John Minor: "I am in the other camp, the razor sharp micro contrast that can make your eyes bleed camp. And for the same reason you like bokeh explorations. I love to take a sharp landscape and zoom in to see what hidden treasures can be found. I took a landscape of a distant lakeshore, where you could just make out a deer standing on the far side. The enlargement revealed a fawn taking a drink while Mom stood watch. That stuff is just too cool to me."
MikeT.: "Since photography is just a hobby for me, I enjoy reading about it and playing with images with software now. The one above is one I captured from here and then resized and worked on it with several software packages to get a really presentable B&W image from it [above]. It only took about 10 minutes of work and thought this would enhance the original to some degree. It was really sharp but noisy and my attempt, made it come out to be a keeper I think. It would have taken hours of darkroom work using film/paper to do what I did in 10 minutes of computer enhancing.
"Keep up the interesting topics Mike, I sure enjoy reading all of it."
John Robison: "'Just having fun' is where you find it. Different for each person. I like building/modifying photographic contraptions.

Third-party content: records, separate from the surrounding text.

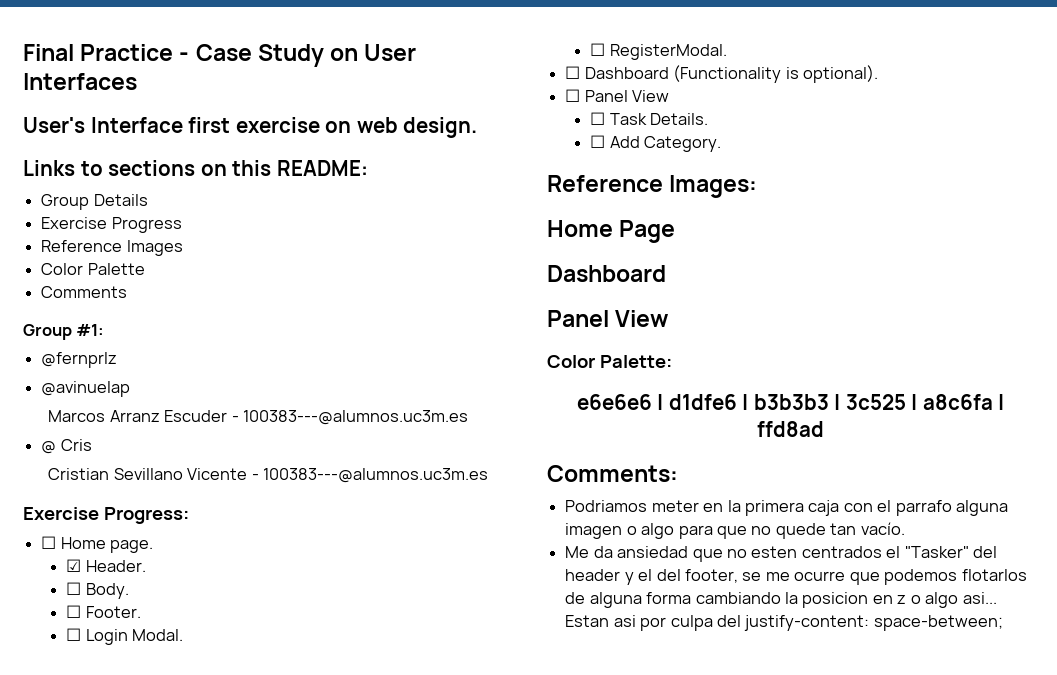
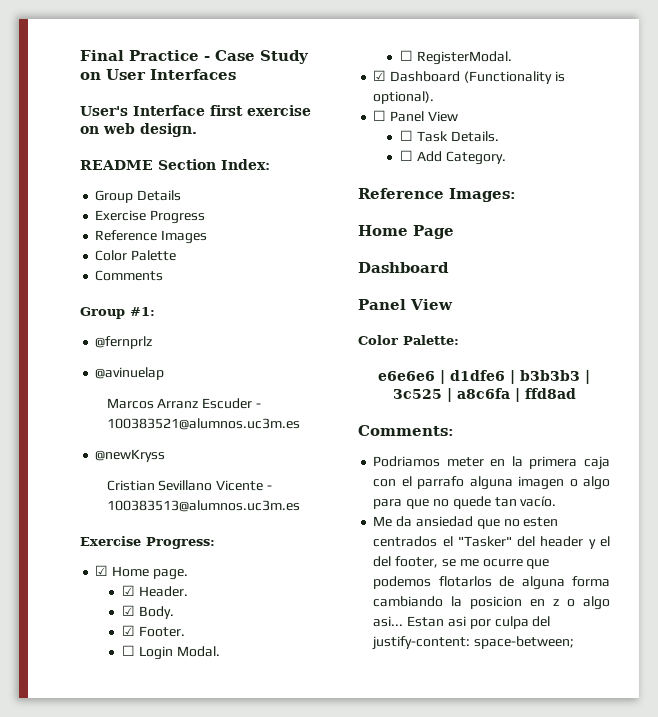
[23,160,368,176] Links to sections on this README: -> [80,159,270,170] README Section Index:
[243,410,469,425] [41,439,92,454] 100383---@alumnos.uc3m.es // @ Cris -> [106,418,300,430] [95,449,166,462] 100383521@alumnos.uc3m.es // @newKryss
[263,468,489,483] 100383---@alumnos.uc3m.es -> [106,500,300,512] 100383513@alumnos.uc3m.es
[41,536,57,549] ☐ -> [95,565,109,576] ☑
[66,582,82,595] ☐ -> [121,605,135,616] ☑
[66,605,82,618] ☐ -> [121,625,135,636] ☑
[565,66,581,79] ☐ -> [373,70,387,81] ☑

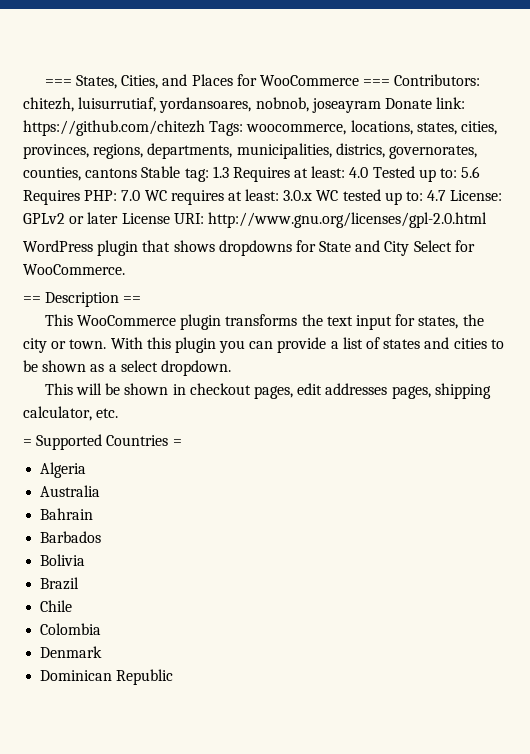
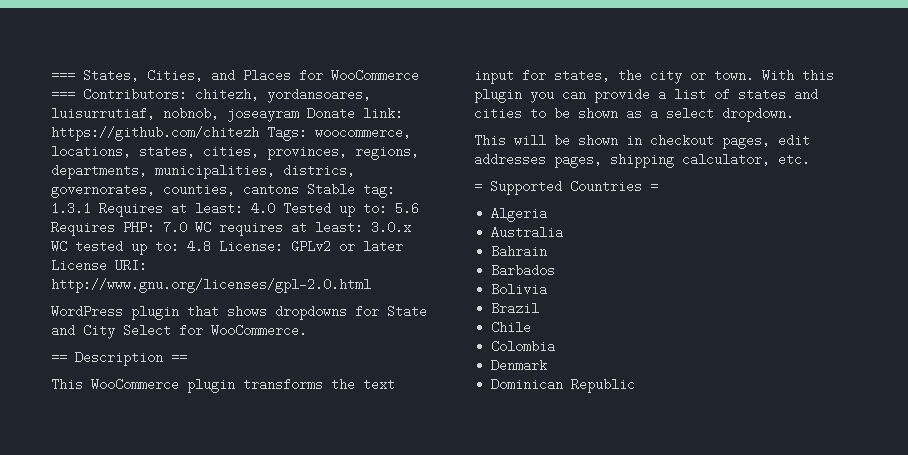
[78,97,252,113] luisurrutiaf, yordansoares, -> [267,88,371,103] [51,107,155,120] yordansoares, luisurrutiaf,
[212,166,229,178] 1.3 -> [51,202,91,215] 1.3.1
[427,190,447,201] 4.7 -> [187,240,211,253] 4.8

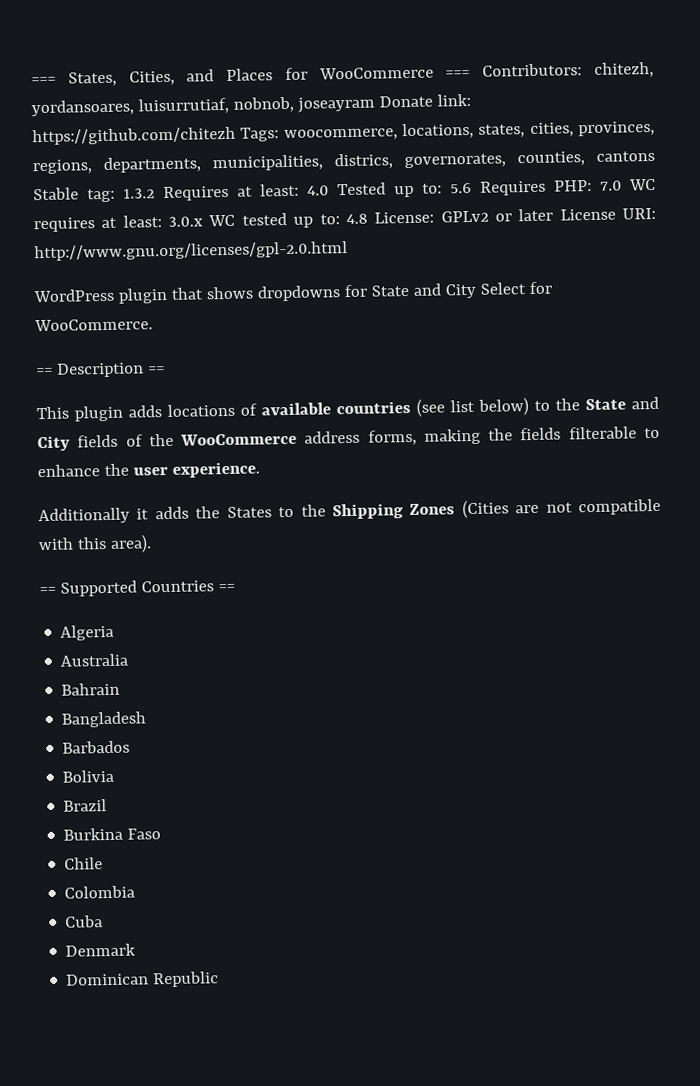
[51,202,91,215] 1.3.1 -> [123,188,155,199] 1.3.2
[91,378,395,393] [474,69,834,84] [474,88,818,103] [474,107,794,122] [474,134,810,149] [474,153,810,168] [474,180,482,193] WooCommerce plugin transforms the text input for states, the city or town. With this plugin you can provide a list of states and cities to be shown as a select dropdown. // This will be shown in checkout pages, edit addresses pages, shipping calculator, etc. // = -> [74,396,659,422] [37,426,660,452] [37,461,260,478] [38,498,661,525] [38,534,152,553] [39,586,56,595] plugin adds locations of available countries (see list below) to the State and City fields of the WooCommerce address forms, making the fields filterable to enhance the user experience. // Additionally it adds the States to the Shipping Zones (Cities are not compatible with this area). // ==
[650,180,658,193] = -> [217,583,235,592] ==
(548, 251) none -> [61,711,147,728] // Bangladesh
(540, 308) none -> [63,827,162,841] // Burkina Faso
(556, 346) none -> [65,915,104,928] // Cuba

The strange thing is that after I finish a project I may only test it with film once, or perhaps not at all, the fun is in the designing and building of the thing."
Mike replies: Very, very true that fun is personal, even idiosyncratic. And regarding your contraptions, I know people who were like that with darkrooms. The fun for them was designing and building, rather than using. I've even known guys who were like that with cars—they loved the restoration work but didn't much enjoy driving their masterpieces.